Alexandros Ntoulas is Researcher at
Microsoft Research in Mountain View, California, where he is
working on integrated search of structured and unstructured data
and entity extraction.
He received a Ph.D. degree in Computer Science from the University of
California Los Angeles (UCLA) in 2006 and
a B.Sc. from the Computer Engineering and Informatics Department (CEID) of
Patras University, Greece in 2000.
His area of expertise is Databases and Web information systems and
his research interests are in the study of
systems and algorithms that facilitate the monitoring, collection, management,
mining and searching of information on the World Wide Web.

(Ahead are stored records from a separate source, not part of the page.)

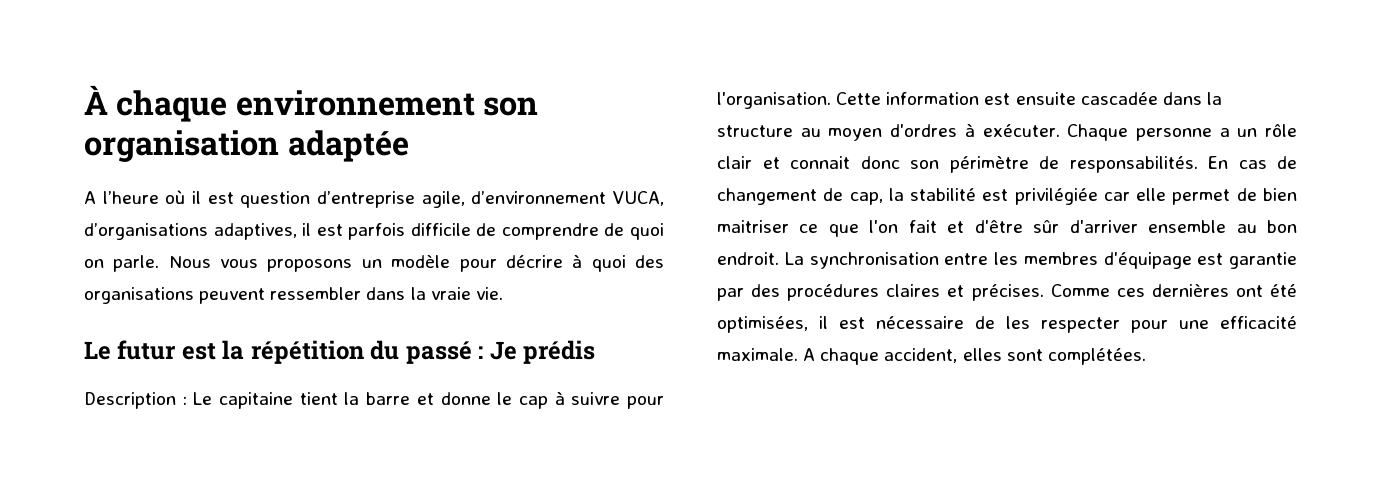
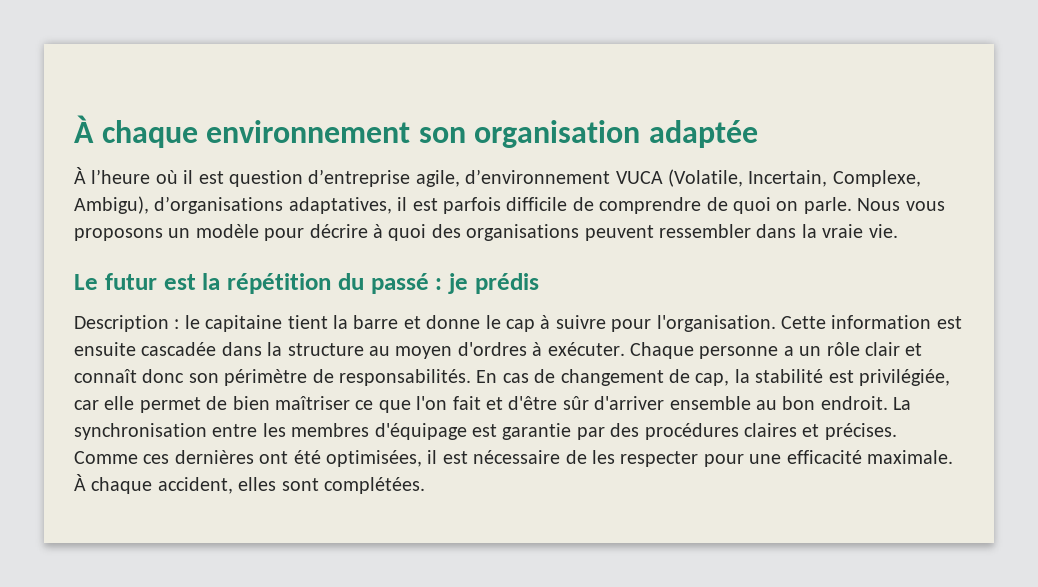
- A l’heure où il est question d’entreprise agile, d’environnement VUCA, d’organisations adaptives, il est parfois difficile de comprendre de quoi on parle.
+ À l’heure où il est question d’entreprise agile, d’environnement VUCA (Volatile, Incertain, Complexe, Ambigu), d’organisations adaptatives, il est parfois difficile de comprendre de quoi on parle.
- Le futur est la répétition du passé : Je prédis
+ Le futur est la répétition du passé : je prédis
- Description : Le capitaine tient la barre et donne le cap à suivre pour l'organisation.
+ Description : le capitaine tient la barre et donne le cap à suivre pour l'organisation.
- Chaque personne a un rôle clair et connait donc son périmètre de responsabilités.
+ Chaque personne a un rôle clair et connaît donc son périmètre de responsabilités.
- En cas de changement de cap, la stabilité est privilégiée car elle permet de bien maitriser ce que l'on fait et d'être sûr d'arriver ensemble au bon endroit.
+ En cas de changement de cap, la stabilité est privilégiée, car elle permet de bien maîtriser ce que l'on fait et d'être sûr d'arriver ensemble au bon endroit.
- A chaque accident, elles sont complétées.
+ À chaque accident, elles sont complétées.

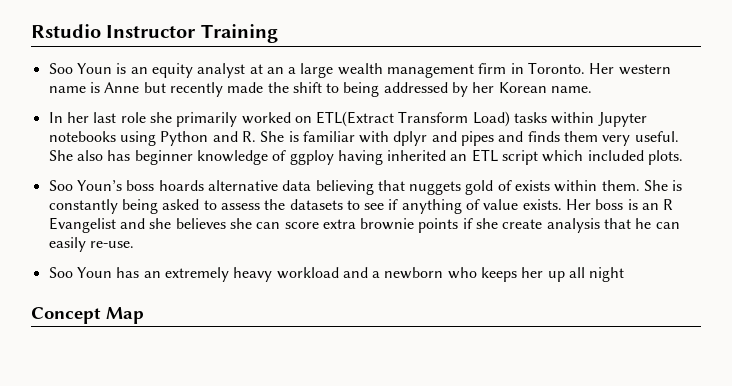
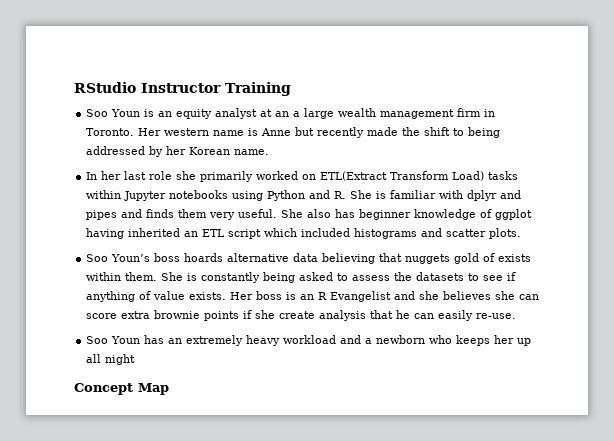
- Rstudio Instructor Training
+ RStudio Instructor Training
- She also has beginner knowledge of ggploy having inherited an ETL script which included plots.
+ She also has beginner knowledge of ggplot having inherited an ETL script which included histograms and scatter plots.

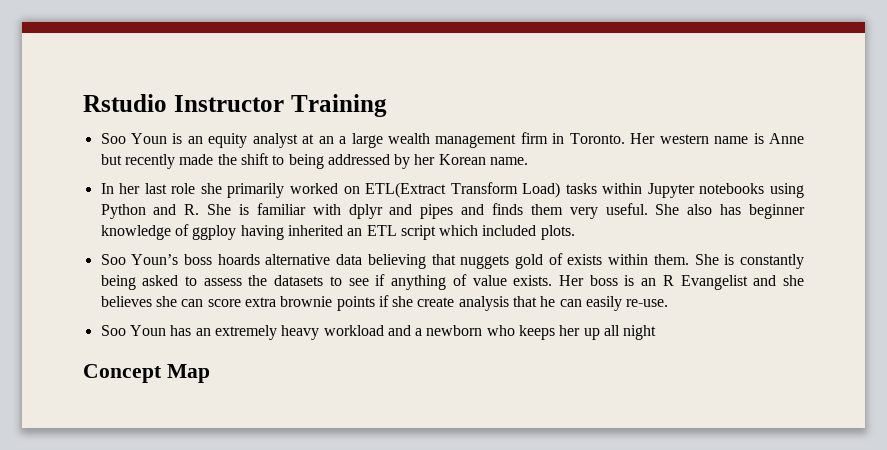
- RStudio Instructor Training
+ Rstudio Instructor Training
- She also has beginner knowledge of ggplot having inherited an ETL script which included histograms and scatter plots.
+ She also has beginner knowledge of ggploy having inherited an ETL script which included plots.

He publishes research papers in international conference
proceedings and journals and has three patents pending. He is the co-founder of
Infocious
(now Lingo Semantics), a Web
Search Engine that applies linguistic analysis techniques in order to provide
highly relevant results and a better search experience to the user.
He is the recipient of the Best Paper
Award for the ICDE 2005 conference.
The Web has brought together a wide variety of digital information into
publicly accessible media. However, because of the sheer quantity and varying
quality of available information, the user often feels overwhelmed and
disoriented during his pursuit of information.
My research focuses on the monitoring, collection, sharing, mining and
searching of information in order to help the users identify and extract
the desired information quickly and effectively through simple and intuitive methods.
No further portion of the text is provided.